- Work instructions -
Beneath this instruction is a listing; print exactly the lines in it starting at the line that contains "text-align:justify; text-indent:31px; letter-spacing:0.2px;" and going through the line that contains "position:absolute; left:64px; top:776px;".

[Data for analysis Boundary: Start]

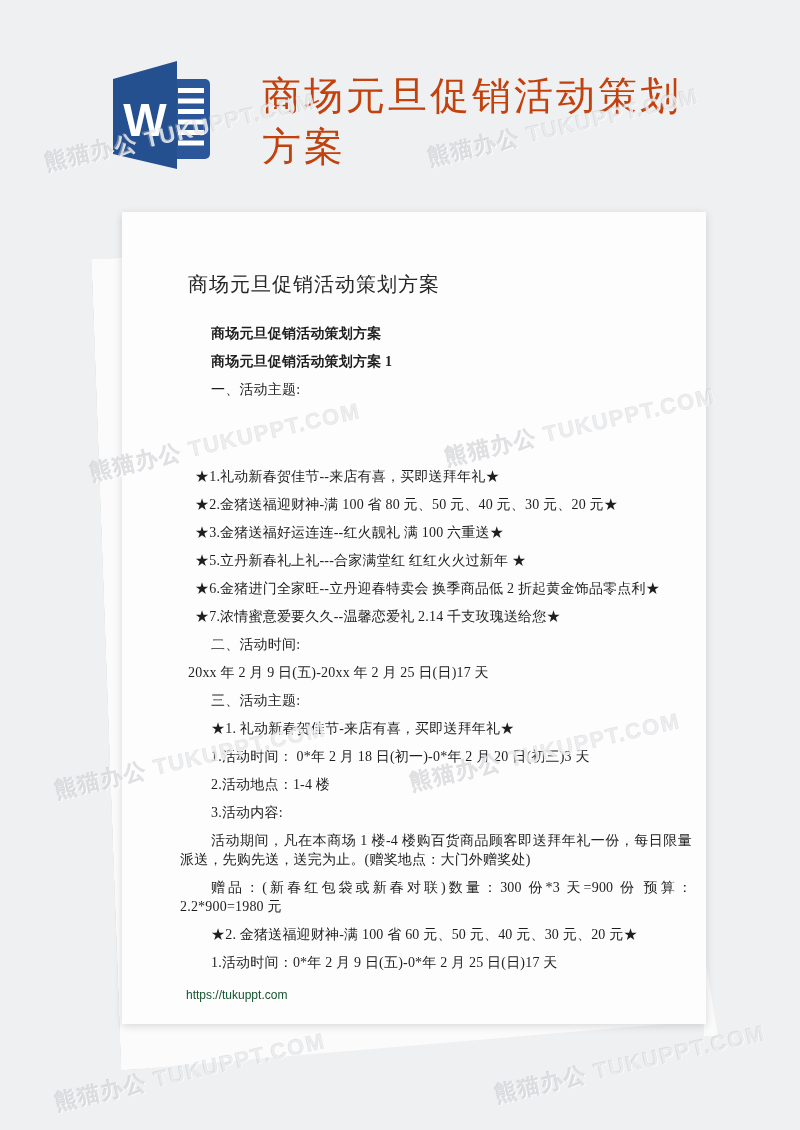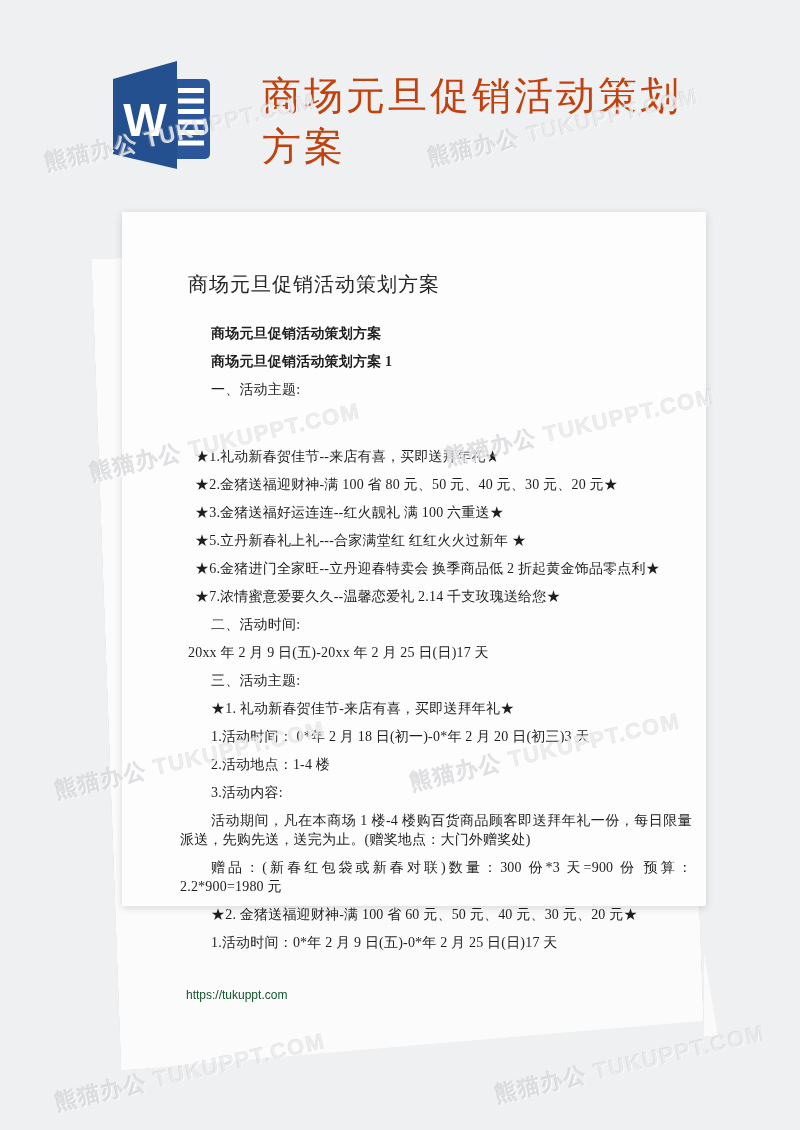--- a/index.html
+++ b/index.html
@@ -28,21 +28,21 @@
     z-index:1;
   }
   .corner-sliver {
     position:absolute; left:704px; top:952px; width:14px; height:84px;
     background:#fafafa;
     clip-path:polygon(0 0, 100% 100%, 0 100%);
     filter:drop-shadow(2px 2px 2px rgba(0,0,0,0.12));
     z-index:2;
   }
   .main-page {
-    left:122px; top:212px; width:584px; height:694px;
+    left:122px; top:212px; width:584px; height:812px;
     background:#fdfdfd;
     box-shadow:0 2px 8px rgba(0,0,0,0.14);
     z-index:3;
   }
 
   
   .doc-content {
     position:absolute; left:58px; top:60px; width:512px;
     font-family:"Liberation Serif","DejaVu Serif",serif;
     color:#1e1e1e;
@@ -51,21 +51,21 @@
     margin:0 0 28px; font-size:20px; font-weight:400;
     letter-spacing:1px; text-indent:8px; color:#262626; line-height:24px;
   }
   .para {
     margin:0 0 9px; font-size:14px; line-height:19px;
     text-align:justify; text-indent:31px; letter-spacing:0.2px;
   }
   .para.star { text-indent:15px; }
   .para.bold { font-weight:600; }
   .para.num  { text-indent:8px; }
-  .para.gap  { margin-bottom:48px; }
+  .para.gap  { margin-bottom:68px; }
   .doc-footer {
     position:absolute; left:64px; top:776px;
     font-size:12px; color:#14532d;
     font-family:"Liberation Sans", sans-serif;
   }
 
   
   .wm {
     position:absolute; white-space:nowrap; z-index:10; pointer-events:none;
     font-size:22px; font-weight:700; letter-spacing:1.5px;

[Data for analysis Boundary: End]

- Solved exercise -
     text-align:justify; text-indent:31px; letter-spacing:0.2px;
   }
   .para.star { text-indent:15px; }
   .para.bold { font-weight:600; }
   .para.num  { text-indent:8px; }
-  .para.gap  { margin-bottom:48px; }
+  .para.gap  { margin-bottom:68px; }
   .doc-footer {
     position:absolute; left:64px; top:776px;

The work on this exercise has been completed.